Construction Européenne cherche grand architecte
Les récentes difficultés financières de plusieurs pays de la zone euro conduisent à développer des réflexes de replis nationalistes et plus généralement l’europessimisme. On ne veut plus payer pour des pays laxistes qui laissent filer leurs déficits. Cette mauvaise humeur traduit deux problèmes de fond que la Communauté européenne doit affronter : une interrogation croissante sur le sens du vivre ensemble européen et la difficulté de faire naître la conscience d’une citoyenneté européenne.

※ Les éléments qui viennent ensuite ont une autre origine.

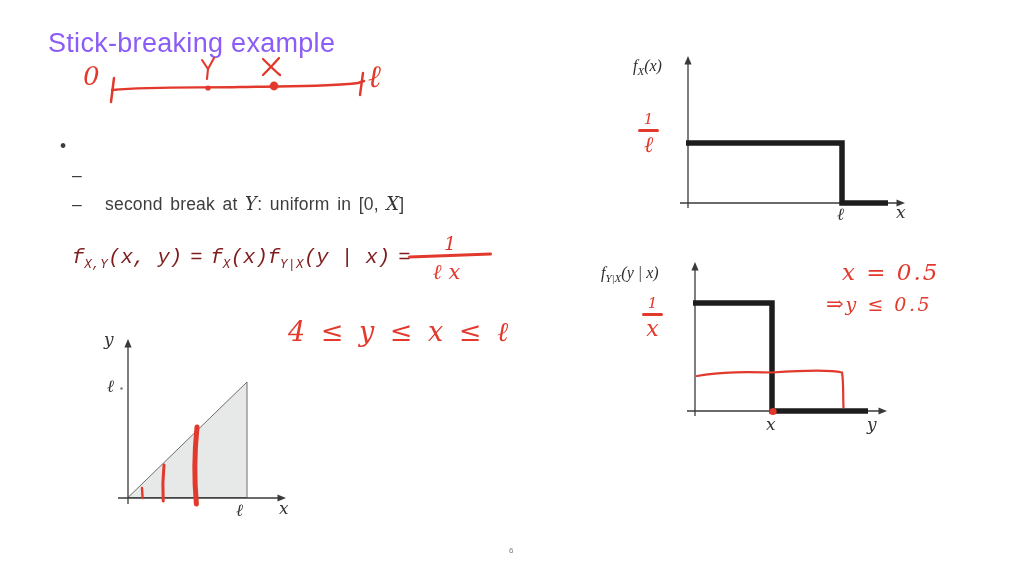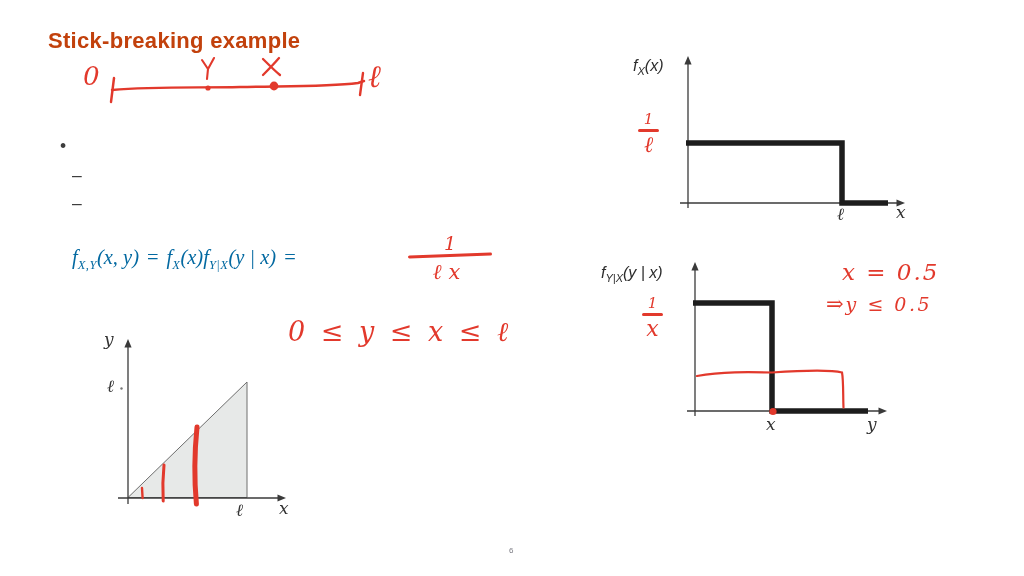"Stick-breaking example" .title { color: #c2410c -> #8b5cf6; font-size: 22px -> 27px; font-weight: bold -> normal }
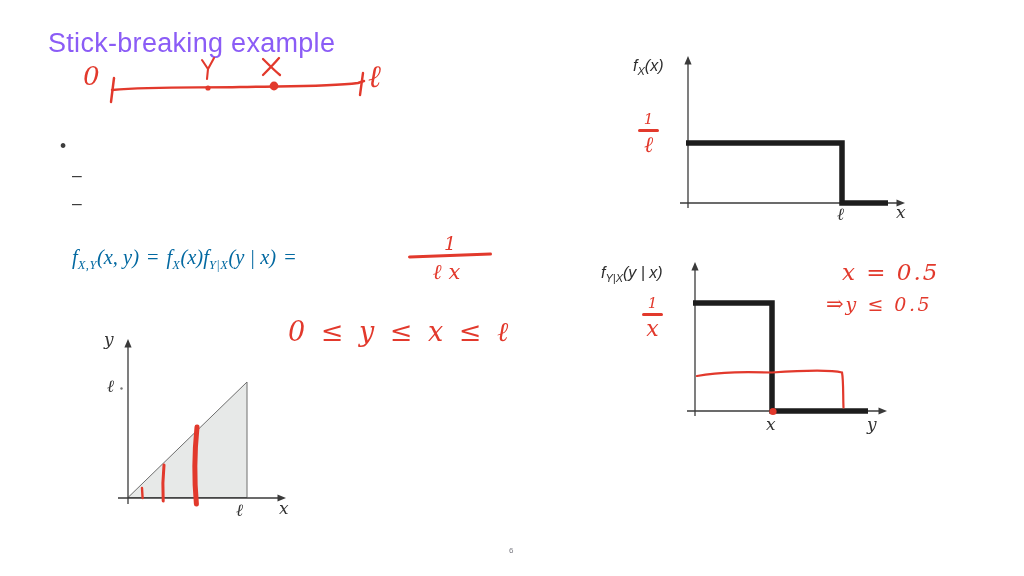"fX(x)" .plot-label { font-family: Liberation Sans, sans-serif -> Liberation Serif, serif }
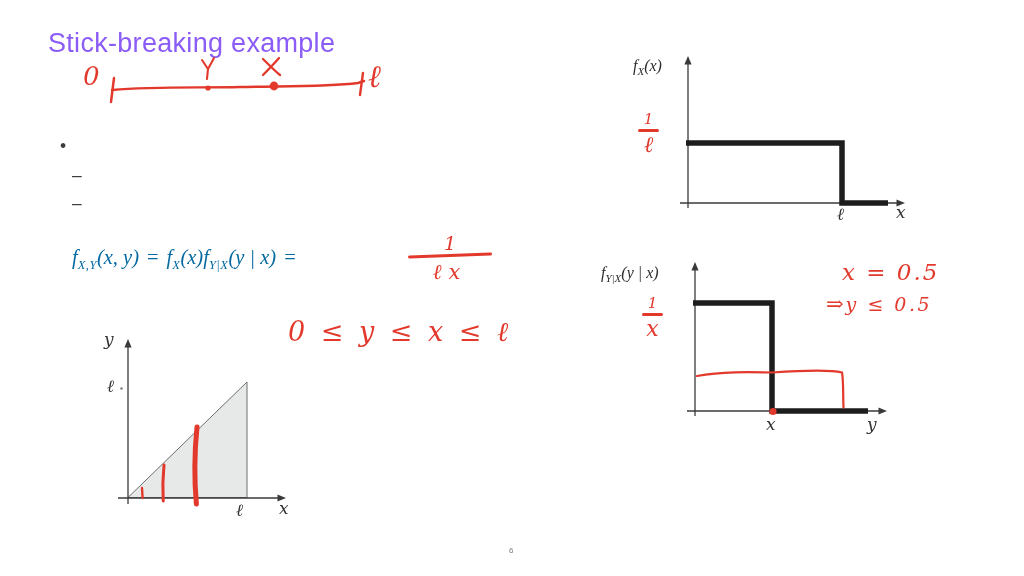"second break at Y: uniform" span.btext { html: none -> <span><span>second break at </span><span>Y</span><span>: uniform in [0, </span><span>X</span><span>]</span></span> }
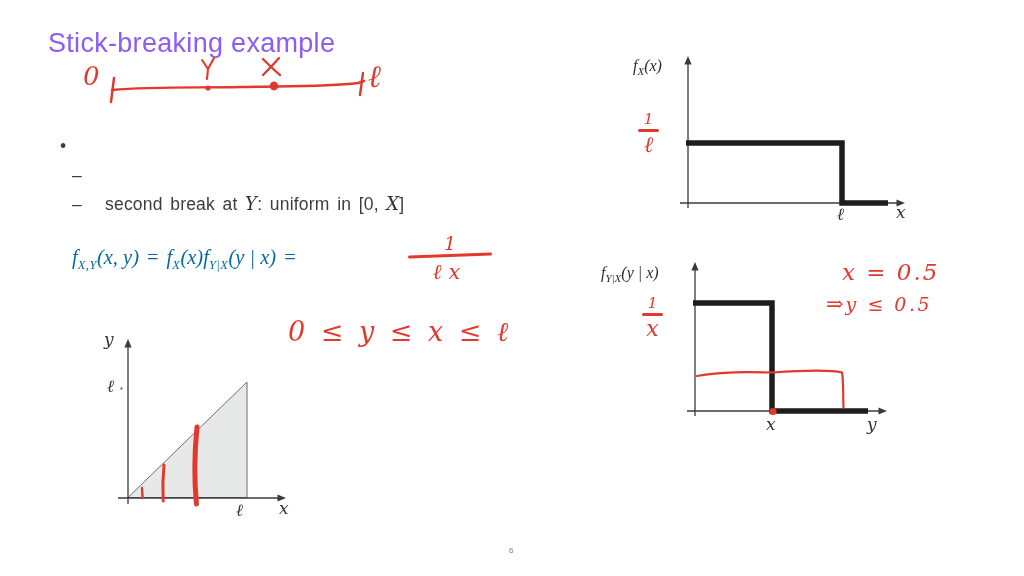"fX,Y(x, y) = fX(x)fY|X(y |" .formula { color: #0369a1 -> #7f1d1d; font-family: Liberation Serif, serif -> Liberation Mono, monospace }
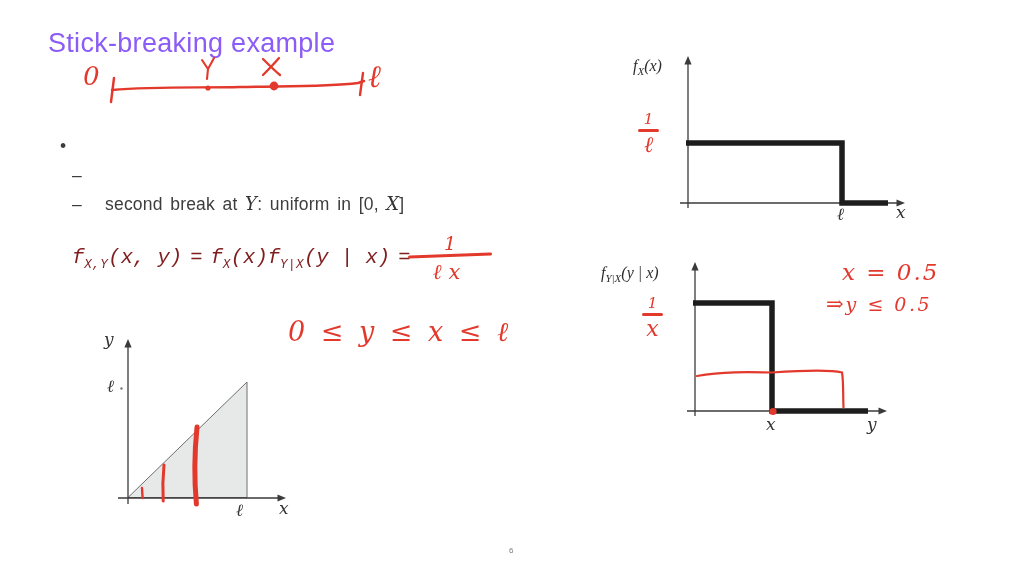"0 ≤ y ≤ x" div.abs { text: 0 -> 4 }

Sur la crise du sens, Jacques Delors s’exprimait ainsi il y a quelques années : « Aujourd’hui, l’Europe ressemble à un ménage qui vient d’acheter un appartement dans une maison. Il a ajouté deux, trois pièces, mais il n’y a pas d’architecte qui pense l’ensemble et réponde à la question centrale : pourquoi voulons-nous vivre et agir ensemble ». Quant’ à l’identité, le philosophe Allemand Jürgen Habermas écrit : « Le processus d’unification bute aujourd’hui sur l’absence d’une identité européenne. Les problèmes que nous avons à résoudre aujourd’hui sont des problèmes politiques et l’on ne s’en débarrassera pas en se contentant d’espérer une intégration indirecte générée par des impératifs fonctionnels liées à l’unification des marchés et au jeu des décisions cumulées » 1
Au moment où le citoyen européen perçoit le poids des solidarités concrètes qu’entraînent les différents plans de « sauvetage » de certains pays de la communauté, il ne peut y souscrire qu’à partir d’un acte de responsabilité citoyenne qui ne découle pas automatiquement du jeu des marchés et des décisions technocratiques ou administratives mais d’une prise de conscience d’une interdépendance et d’une solidarité plus vaste.
La construction européenne est l’apprentissage d’un rapport au politique comme pouvoir de régulation et non plus comme source d’identité. Comme l’écrit Jeremy Rifkin, « l’union européenne est la première expérience d’institution gouvernementale dans un monde qui renonce progressivement au niveau géographique pour accéder à la sphère planétaire. Elle ne régit pas des relations de propriété au sein des territoires, elle gère bien davantage une activité humaine incessante et constamment mouvante dans des réseaux mondiaux » 2. Une telle mutation n’est possible que si se met en place un travail d’évolution des consciences vers une responsabilité citoyenne planétaire.
C’est peut-être là le sens profond de la construction européenne : être un laboratoire vers des formes de gouvernance polycentrique qui nous désapprend peu à peu à nous laisser définir par le seul cadre de l’État-Nation. C’est ce qu’écrivait avec beaucoup de lucidité Jean Monnet, un des « pères de l’Europe » : « Ai-je assez fait comprendre que la Communauté que nous avons créée n’a pas sa fin en elle-même ? Elle est un processus de transformation qui continue celui dont nos formes de vie nationales sont issues. (…) Les nations souveraines du passé ne sont plus le cadre où peuvent se résoudre les problèmes du présent. Et la Communauté elle-même n’est qu’une étape vers les formes d’organisation du monde de demain. » 3
Bernard Ginisty
1 – Jürgen Habermas : Sur l’Europe. Éditions Bayard, 2006, page 19.
2 – Jeremy Rifkin : Le rêve européen ou comment l’Europe se substitue peu à peu à l’Amérique dans notre imaginaire. Éditions Fayard 2005, page 288.
3 – Jean Monnet : Mémoires. Tome 2. Éditions Fayard 1976 – Le livre de poche n°5183, page 794.